23.12.2008 | Autor / Redakteur: Jacob Gsoedl / Nico Litzel

Zwar lassen sich virtuelle Maschinen im Katastrophenfall einfach und verhältnismäßig günstig im Ausweichrechenzentrum wieder hochfahren. Allerdings können herkömmliche, für physische Server erstellte Disaster-Recovery-Pläne nicht ohne Weiteres auf sie übertragen werden.

An den beiden Marktführern VMware und Microsoft kann man studieren, welche Funktionen sich Kunden wünschen und an welchen die jeweilige Hypervisor-Software bislang noch scheitert. Im zweiten Teil unsere Dreiteilers erklärt die SearchStorage.de-Redaktion die spezifischen Unterschiede.
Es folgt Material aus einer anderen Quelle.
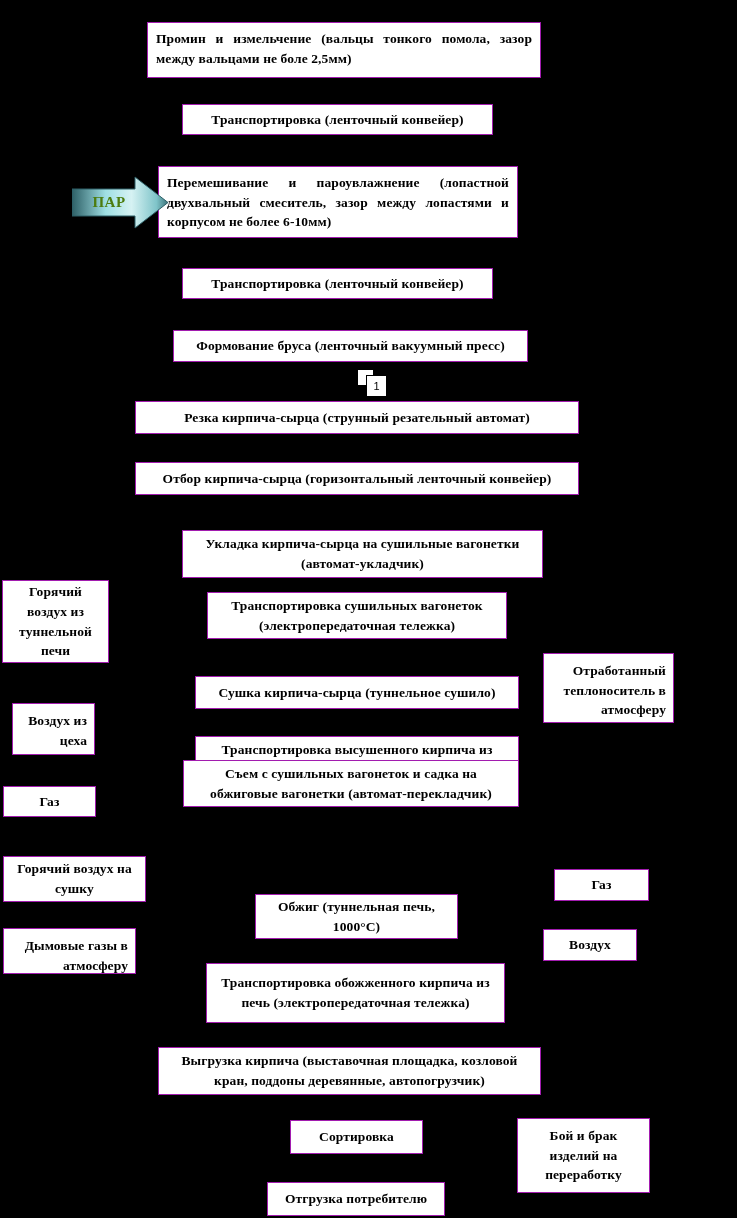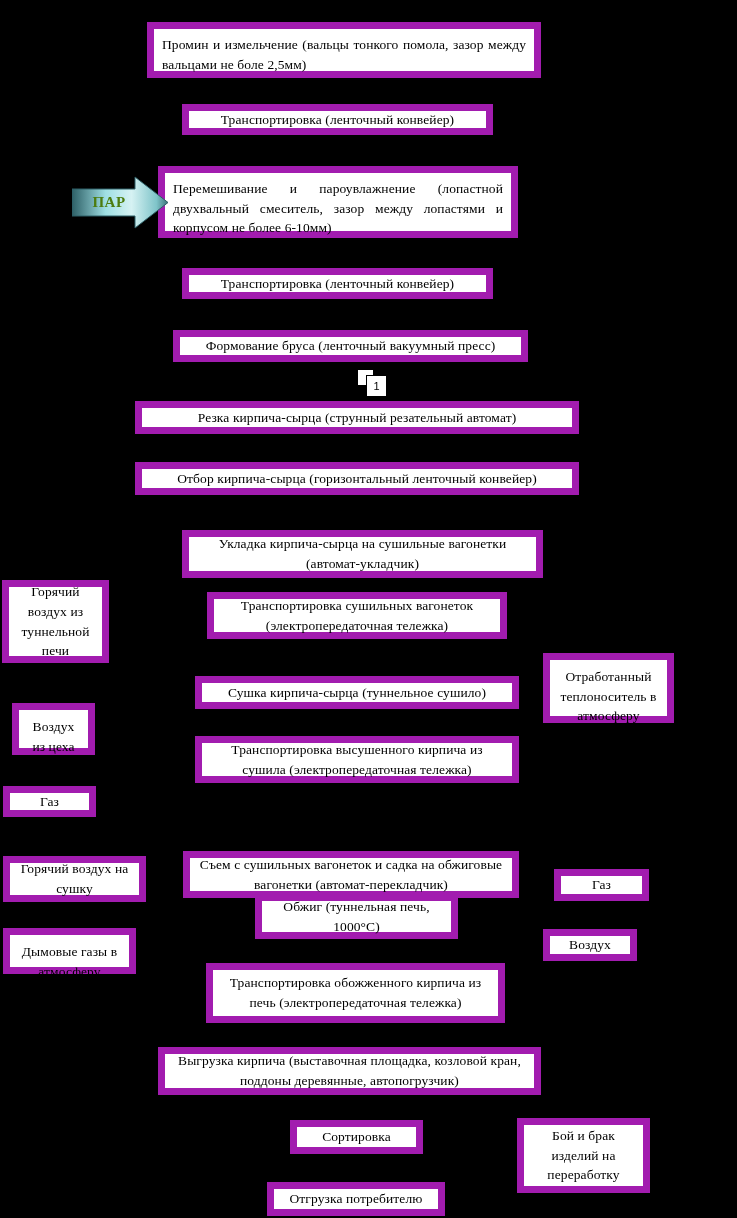--- a/index.html
+++ b/index.html
@@ -27,7 +27,7 @@
     box-sizing: border-box;
     background: #ffffff;
     color: #000000;
-    border: 7px solid #a21caf;
+    border: 1px solid #a21caf;
     display: flex;
     align-items: center;
     justify-content: center;
@@ -36,6 +36,7 @@
     line-height: 1.45;
     padding: 2px 6px;
     letter-spacing: 0.1px;
+    font-weight: bold;
   }
   .node.justify {
     display: block;

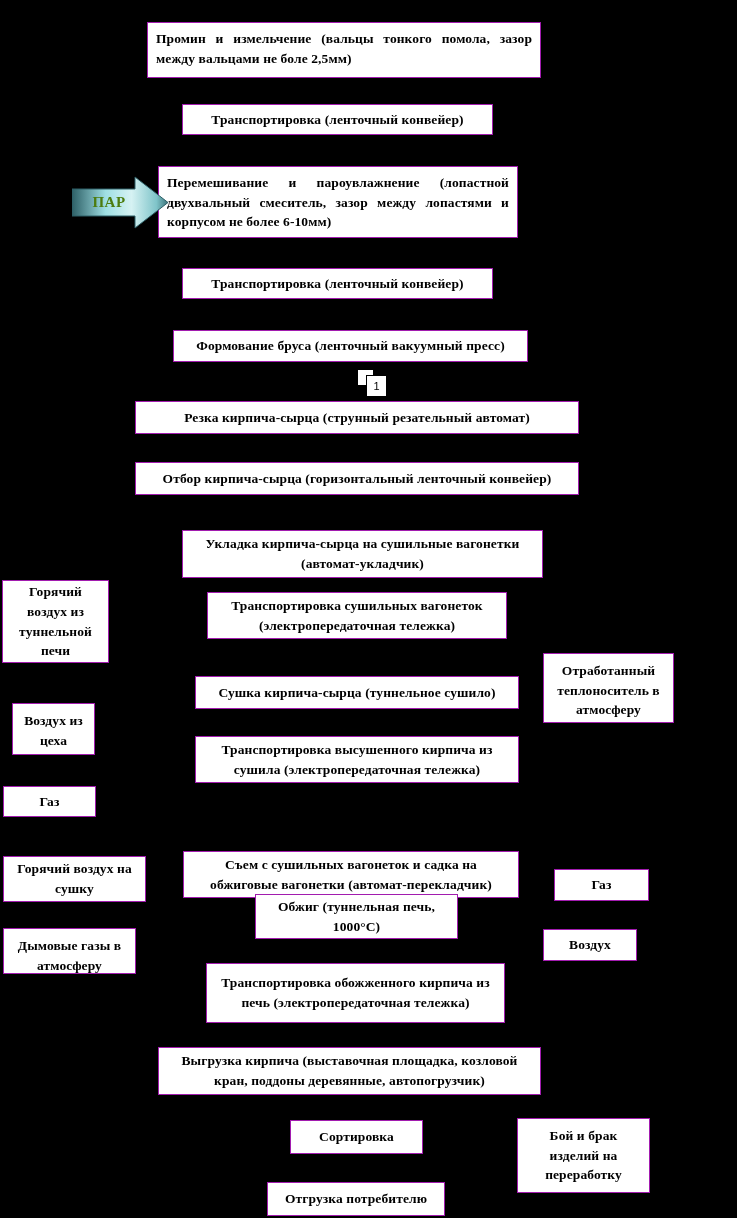--- a/index.html
+++ b/index.html
@@ -46,7 +46,7 @@
   }
   .node.leftal {
     display: block;
-    text-align: center;
+    text-align: right;
     padding: 7px 7px;
   }
   .tiny-sq {

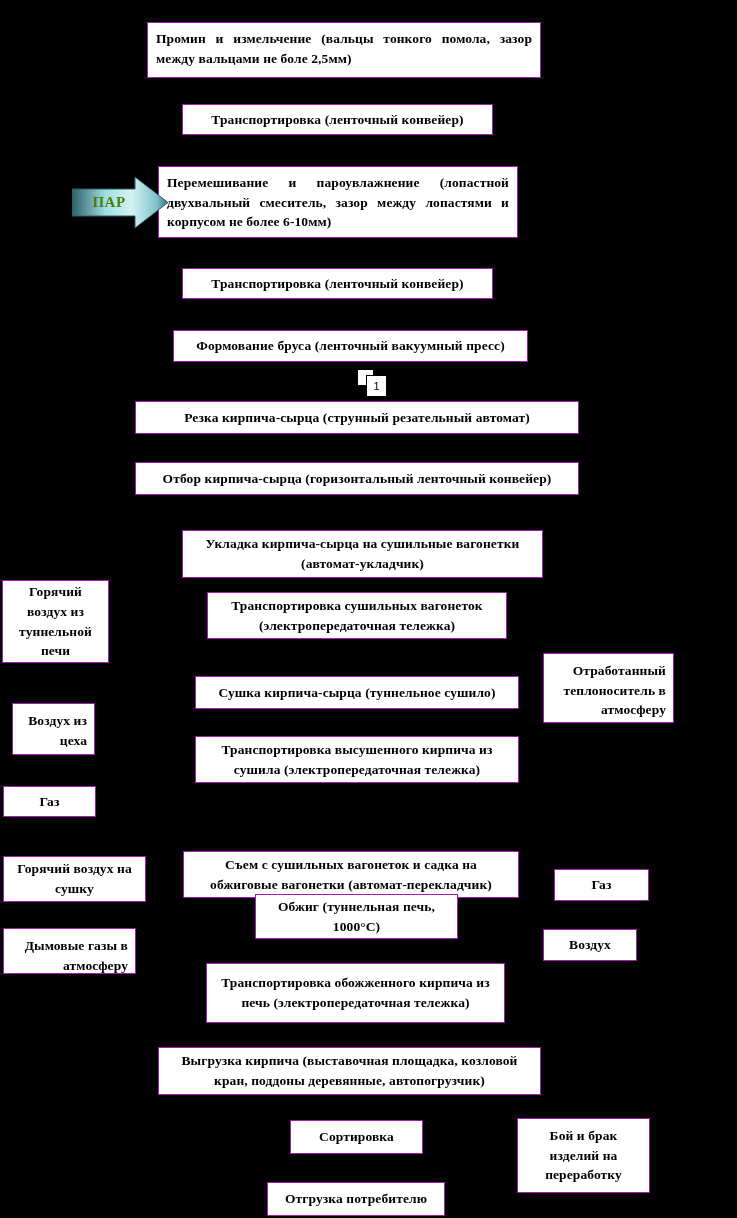--- a/index.html
+++ b/index.html
@@ -116,7 +116,7 @@
 
   <div class="node" style="left:195px; top:736px; width:324px; height:47px;">Транспортировка высушенного кирпича из сушила (электропередаточная тележка)</div>
 
-  <div class="node" style="left:183px; top:851px; width:336px; height:47px;">Съем с сушильных вагонеток и садка на обжиговые вагонетки (автомат-перекладчик)</div>
+  <div class="node" style="left:183px; top:760px; width:336px; height:47px;">Съем с сушильных вагонеток и садка на обжиговые вагонетки (автомат-перекладчик)</div>
 
   <div class="node" style="left:255px; top:894px; width:203px; height:45px;">Обжиг (туннельная печь, 1000°С)</div>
Momentan ist der ESX Server führend, was den Funktionsumfang, die Performance und die Skalierbarkeit betrifft. Zudem verfügt er über Optionen und architektonische Charakteristika, die sich günstig auf die Datensicherung und aufs Disaster Recovery auswirken: Zunächst einmal läuft der ESX Server nicht auf dem Betriebssystem eines Drittanbieters wie Windows oder Linux. Der ESX Server bootet einen sehr schlanken Kernel, der für eine einzige Sache, die Hypervisor-Tasks, optimiert wurde und nicht den Overhead eines allgemeinen Betriebssystems mit sich bringt.

Zudem arbeitet der ESX Server mit dem Virtual Machine File System (VMFS), einem speziell für die Virtualisierung konzipierten Cluster-Dateisystem. Ein gemeinsam genutzter Speicher ist eines der wichtigsten Erfordernisse, das Hypervisoren erfüllen müssen, um Daten verschiedener virtueller Maschinen nutzen und im laufenden Betrieb migrieren zu können. „VMFS unterstützt eine Datenmigration im laufenden Betrieb und ermöglicht es mehreren virtuellen Maschinen, sich gemeinsam ein logisches Laufwerk, eine LUN, zu teilen, trotzdem kann es einzelne Maschinen schwenken oder migrieren“, erklärt Noemi Greyzdorf, Research Manager Storage Software beim Analysten IDC.

Proprietäre Formate erschweren die Dateireplizierung

Doch so gut sich dieses Filesystem für gemeinsam genutzte Daten eignet, VMwares Entscheidungen für ein proprietäres Dateisystem und für Storage Management Tasks stellen für bestehende Datensicherungs-Tools eine Herausforderung dar. Backups von Dateien im Virtual Machine Disk Format (VMDF) zu erstellen oder diese Dateien zu replizieren, ist nicht ohne Weiteres möglich, da dieses Format den meisten Tools unbekannt ist. Um dieses Problem zu lösen, hat VMware eine Reihe von Anwendungen und Tools veröffentlicht, die zwischen den proprietären VMware-Protokollen und –Mechanismen und Standard-Datensicherungsanwendungen vermitteln.

Da virtuelle Disk Files in einem proprietären Dateiformat gespeichert werden, müssen ESX-Anwender auf jeder virtuellen Maschine Backup-Agenten laufen lassen oder sich für VMwares Consolidated Backup (VCB) entscheiden, um in den Genuss einer effizienten und skalierbaren Backup-Lösung zu kommen, die die Server-Performance nur gering beeinflusst. VCB erstellt einen Snapshot der virtuellen Maschine und mountet diesen auf einem zentralen Proxyserver, auf dem die Daten von herkömmlichen Backup-Anwendungen gesichert werden. Während dieses Prozesses stoppt VCB den Zugriff auf das Dateisystem der VM, um sicherzustellen, dass von der virtuellen Maschine ein stabiles Abbild genommen wird.